(Records for this task):
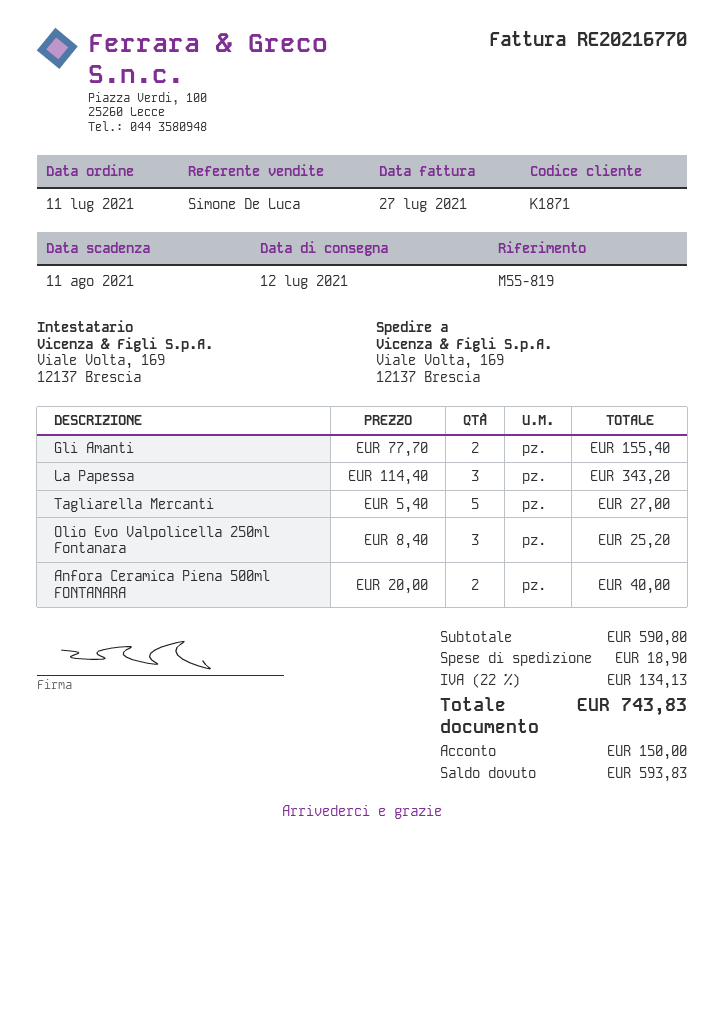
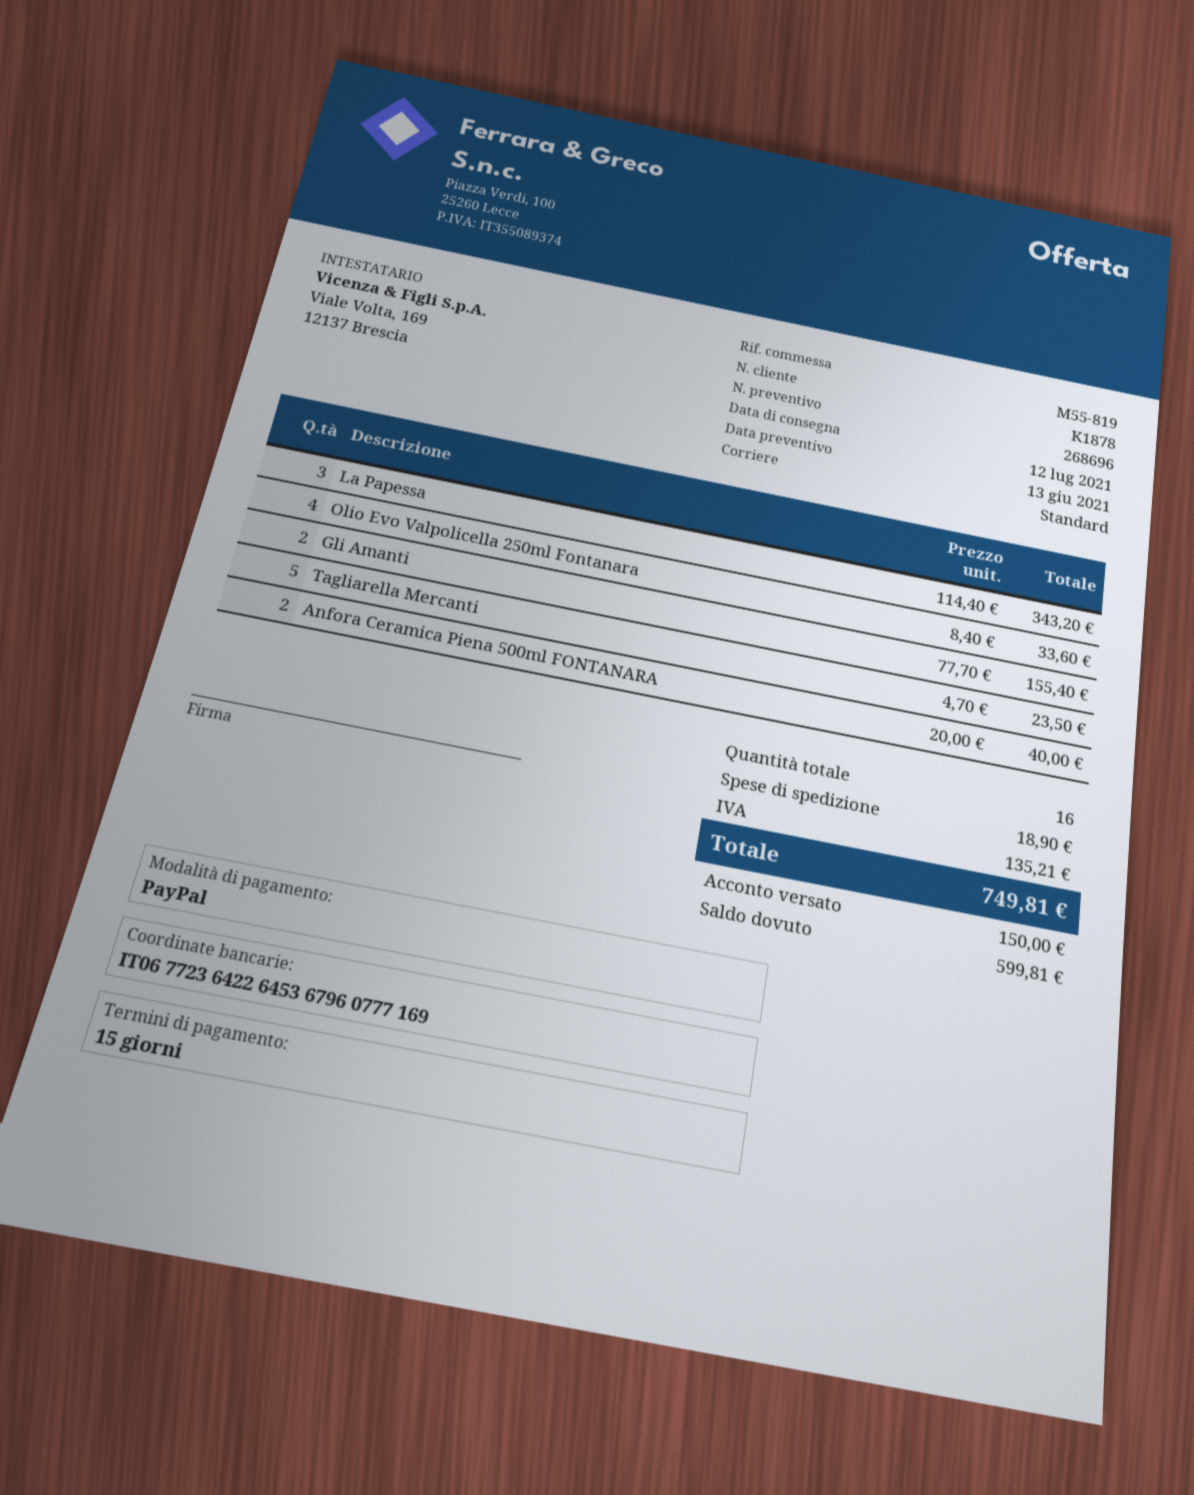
customer number: K1871 -> K1878
Tagliarella Mercanti: 5 x 5.40 = 27.00 -> 5 x 4.70 = 23.50
Olio Evo Valpolicella 250ml Fontanara: 3 x 8.40 = 25.20 -> 4 x 8.40 = 33.60
tax: 134.13 -> 135.21
total: 743.83 -> 749.81
balance: 593.83 -> 599.81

(Problem to solve): A faithful copy is needed: reproduce all of the data above, leaving the pictures out.

(Problem solution):
customer number: K1871 -> K1878
Tagliarella Mercanti: 5 x 5.40 = 27.00 -> 5 x 4.70 = 23.50
Olio Evo Valpolicella 250ml Fontanara: 3 x 8.40 = 25.20 -> 4 x 8.40 = 33.60
tax: 134.13 -> 135.21
total: 743.83 -> 749.81
balance: 593.83 -> 599.81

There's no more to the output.